▸ INSTRUCTIONS TO FOLLOW
Which lines in the records below contain the word "lineno"? Copy each one out.

"""

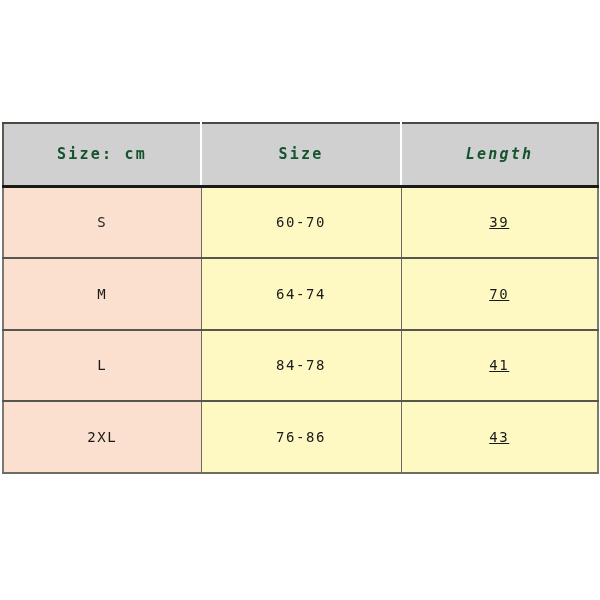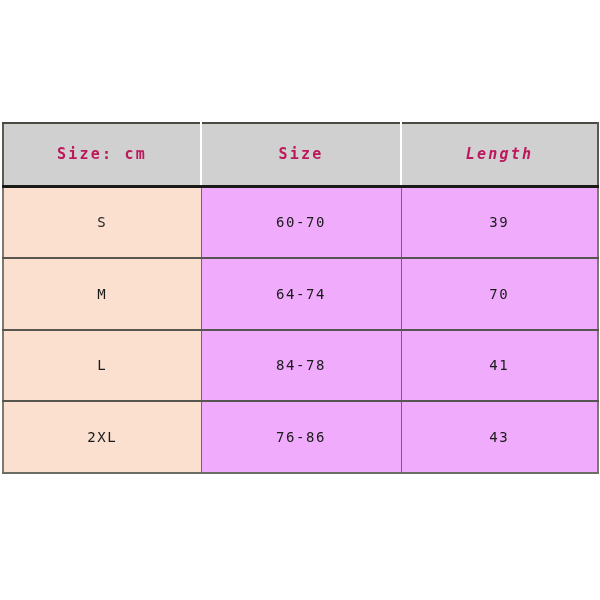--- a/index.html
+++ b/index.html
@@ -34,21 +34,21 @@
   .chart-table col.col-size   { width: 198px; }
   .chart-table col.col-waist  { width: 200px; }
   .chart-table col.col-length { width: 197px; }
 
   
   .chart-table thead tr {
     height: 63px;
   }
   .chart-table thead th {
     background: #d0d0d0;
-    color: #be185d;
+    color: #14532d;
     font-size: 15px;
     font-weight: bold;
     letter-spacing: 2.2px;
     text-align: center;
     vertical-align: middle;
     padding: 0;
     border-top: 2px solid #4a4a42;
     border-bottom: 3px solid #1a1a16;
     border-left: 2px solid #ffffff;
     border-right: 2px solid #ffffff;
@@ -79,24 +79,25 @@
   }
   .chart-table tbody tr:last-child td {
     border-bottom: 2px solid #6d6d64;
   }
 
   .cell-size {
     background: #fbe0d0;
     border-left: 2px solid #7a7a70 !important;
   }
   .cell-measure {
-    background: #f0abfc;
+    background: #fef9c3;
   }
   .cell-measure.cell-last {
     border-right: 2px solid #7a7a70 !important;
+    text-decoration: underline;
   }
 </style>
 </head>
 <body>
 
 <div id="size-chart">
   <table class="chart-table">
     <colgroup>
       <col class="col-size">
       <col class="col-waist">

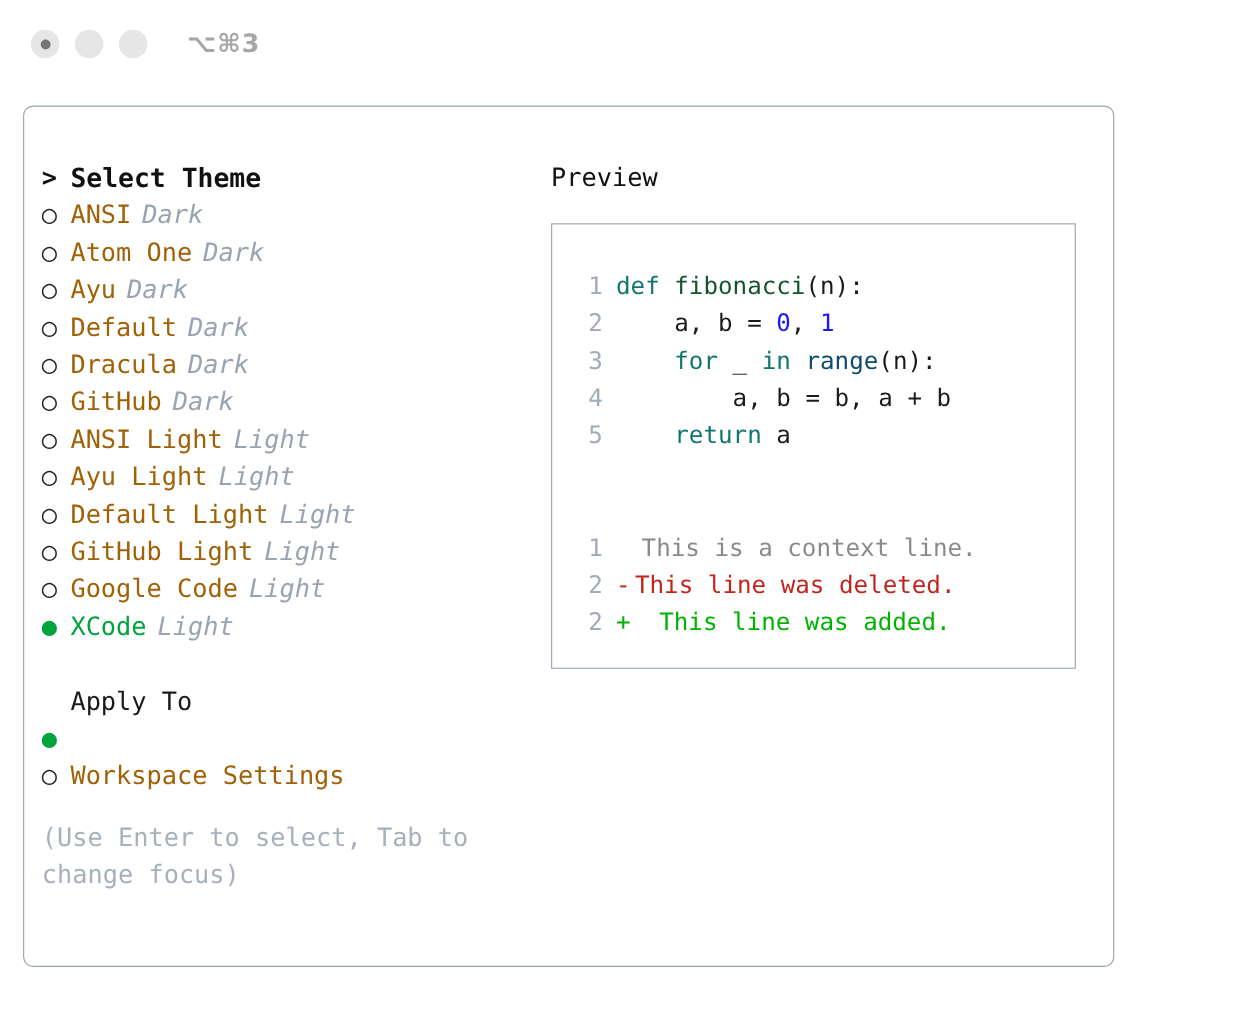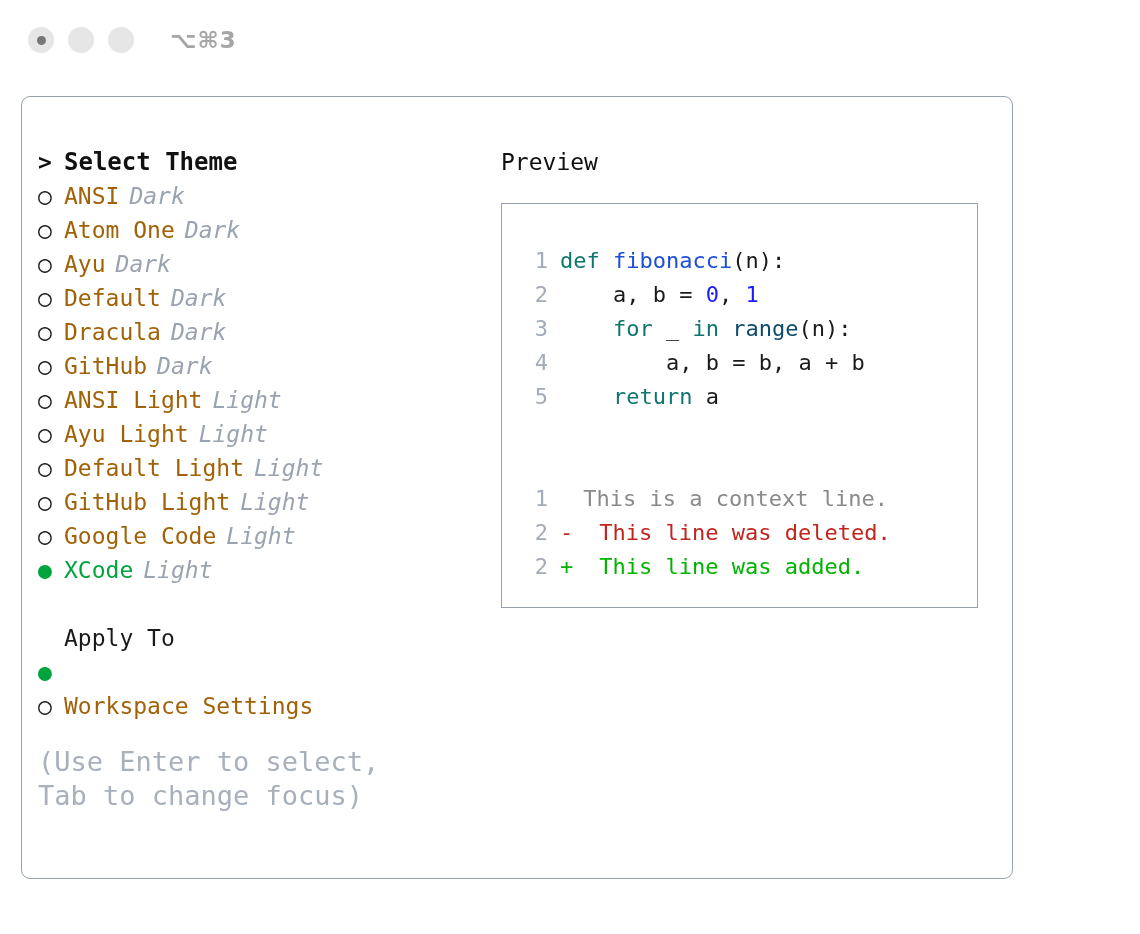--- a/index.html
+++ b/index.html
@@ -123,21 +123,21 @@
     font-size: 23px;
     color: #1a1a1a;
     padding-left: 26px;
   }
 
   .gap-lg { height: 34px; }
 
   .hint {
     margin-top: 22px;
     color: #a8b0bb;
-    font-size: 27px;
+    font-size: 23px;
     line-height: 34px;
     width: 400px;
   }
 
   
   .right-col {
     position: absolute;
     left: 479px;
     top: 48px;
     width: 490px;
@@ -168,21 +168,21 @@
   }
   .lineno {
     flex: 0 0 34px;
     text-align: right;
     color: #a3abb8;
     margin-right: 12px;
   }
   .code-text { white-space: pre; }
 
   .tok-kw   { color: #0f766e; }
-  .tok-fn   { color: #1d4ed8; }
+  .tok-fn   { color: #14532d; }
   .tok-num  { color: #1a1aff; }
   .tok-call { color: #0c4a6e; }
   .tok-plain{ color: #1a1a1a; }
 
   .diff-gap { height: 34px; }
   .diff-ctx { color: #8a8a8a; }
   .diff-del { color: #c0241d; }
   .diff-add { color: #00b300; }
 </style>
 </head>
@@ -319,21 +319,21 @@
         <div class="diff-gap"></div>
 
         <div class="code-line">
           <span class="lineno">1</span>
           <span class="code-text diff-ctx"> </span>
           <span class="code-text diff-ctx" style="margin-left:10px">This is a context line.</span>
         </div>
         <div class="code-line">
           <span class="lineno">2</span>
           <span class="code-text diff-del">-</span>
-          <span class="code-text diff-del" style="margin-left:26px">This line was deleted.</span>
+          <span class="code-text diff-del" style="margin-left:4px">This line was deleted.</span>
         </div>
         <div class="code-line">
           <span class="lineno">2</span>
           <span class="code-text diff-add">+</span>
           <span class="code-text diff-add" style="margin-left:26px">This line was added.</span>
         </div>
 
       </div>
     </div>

"""
"""

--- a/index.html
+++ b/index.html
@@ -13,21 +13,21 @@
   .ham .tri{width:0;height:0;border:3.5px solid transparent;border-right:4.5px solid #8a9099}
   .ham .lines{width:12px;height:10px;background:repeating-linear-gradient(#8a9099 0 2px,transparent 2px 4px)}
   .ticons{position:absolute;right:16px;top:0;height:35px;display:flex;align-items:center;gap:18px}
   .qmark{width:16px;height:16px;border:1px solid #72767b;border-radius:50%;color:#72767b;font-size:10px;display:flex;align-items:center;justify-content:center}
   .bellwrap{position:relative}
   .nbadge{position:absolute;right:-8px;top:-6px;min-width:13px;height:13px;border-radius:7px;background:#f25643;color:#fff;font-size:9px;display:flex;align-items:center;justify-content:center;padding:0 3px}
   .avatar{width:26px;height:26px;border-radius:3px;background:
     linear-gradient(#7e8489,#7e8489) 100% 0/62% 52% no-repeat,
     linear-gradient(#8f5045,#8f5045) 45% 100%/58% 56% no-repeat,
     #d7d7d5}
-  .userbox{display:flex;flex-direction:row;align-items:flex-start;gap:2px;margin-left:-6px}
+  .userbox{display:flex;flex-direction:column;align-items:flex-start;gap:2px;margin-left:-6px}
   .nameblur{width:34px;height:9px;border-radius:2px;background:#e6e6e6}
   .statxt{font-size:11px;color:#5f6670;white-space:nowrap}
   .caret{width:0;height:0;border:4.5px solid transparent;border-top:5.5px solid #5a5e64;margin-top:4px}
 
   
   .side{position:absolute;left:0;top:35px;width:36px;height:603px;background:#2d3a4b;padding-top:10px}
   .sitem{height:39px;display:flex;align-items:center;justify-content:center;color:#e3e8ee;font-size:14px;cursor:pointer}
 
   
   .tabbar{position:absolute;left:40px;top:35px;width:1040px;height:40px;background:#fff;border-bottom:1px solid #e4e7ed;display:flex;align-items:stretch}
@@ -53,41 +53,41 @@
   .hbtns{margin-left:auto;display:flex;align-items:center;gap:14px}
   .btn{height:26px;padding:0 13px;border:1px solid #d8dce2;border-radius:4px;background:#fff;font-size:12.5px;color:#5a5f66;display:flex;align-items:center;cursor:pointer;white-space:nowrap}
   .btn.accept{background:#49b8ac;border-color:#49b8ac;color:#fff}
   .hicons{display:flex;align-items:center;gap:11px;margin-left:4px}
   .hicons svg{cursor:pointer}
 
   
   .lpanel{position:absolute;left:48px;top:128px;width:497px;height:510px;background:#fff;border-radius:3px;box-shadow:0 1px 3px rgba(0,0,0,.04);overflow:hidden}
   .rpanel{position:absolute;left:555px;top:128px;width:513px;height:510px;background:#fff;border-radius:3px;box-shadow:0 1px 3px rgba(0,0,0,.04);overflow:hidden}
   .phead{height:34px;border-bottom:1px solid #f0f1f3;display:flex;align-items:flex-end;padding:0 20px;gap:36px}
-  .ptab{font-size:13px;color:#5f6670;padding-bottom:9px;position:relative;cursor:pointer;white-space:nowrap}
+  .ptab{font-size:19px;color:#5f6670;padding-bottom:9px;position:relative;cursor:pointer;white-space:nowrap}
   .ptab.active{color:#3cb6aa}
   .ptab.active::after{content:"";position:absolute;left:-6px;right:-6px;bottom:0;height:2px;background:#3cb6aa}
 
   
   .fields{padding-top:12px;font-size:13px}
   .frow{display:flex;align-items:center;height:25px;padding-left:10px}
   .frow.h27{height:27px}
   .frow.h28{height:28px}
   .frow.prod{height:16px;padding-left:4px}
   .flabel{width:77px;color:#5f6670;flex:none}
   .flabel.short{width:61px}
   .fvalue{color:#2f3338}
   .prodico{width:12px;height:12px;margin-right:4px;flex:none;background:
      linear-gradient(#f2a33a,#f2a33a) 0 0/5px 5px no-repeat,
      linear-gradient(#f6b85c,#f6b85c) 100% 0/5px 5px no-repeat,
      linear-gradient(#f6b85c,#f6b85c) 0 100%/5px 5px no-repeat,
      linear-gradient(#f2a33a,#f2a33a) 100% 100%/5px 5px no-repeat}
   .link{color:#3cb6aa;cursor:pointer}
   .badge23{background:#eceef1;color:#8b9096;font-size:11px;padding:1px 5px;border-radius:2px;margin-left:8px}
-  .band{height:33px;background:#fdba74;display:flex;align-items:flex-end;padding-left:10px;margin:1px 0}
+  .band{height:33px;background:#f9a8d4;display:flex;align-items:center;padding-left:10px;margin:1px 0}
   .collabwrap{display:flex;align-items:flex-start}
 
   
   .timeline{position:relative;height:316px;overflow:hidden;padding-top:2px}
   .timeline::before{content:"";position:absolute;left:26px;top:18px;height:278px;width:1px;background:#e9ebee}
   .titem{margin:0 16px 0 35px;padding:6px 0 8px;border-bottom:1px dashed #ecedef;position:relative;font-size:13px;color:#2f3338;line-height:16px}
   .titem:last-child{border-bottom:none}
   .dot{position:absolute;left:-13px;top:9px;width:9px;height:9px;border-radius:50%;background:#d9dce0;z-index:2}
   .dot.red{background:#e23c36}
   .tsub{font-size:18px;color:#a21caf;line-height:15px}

"""

▸ ANSWER BOX
   .lineno {
           <span class="lineno">1</span>
           <span class="lineno">2</span>
           <span class="lineno">2</span>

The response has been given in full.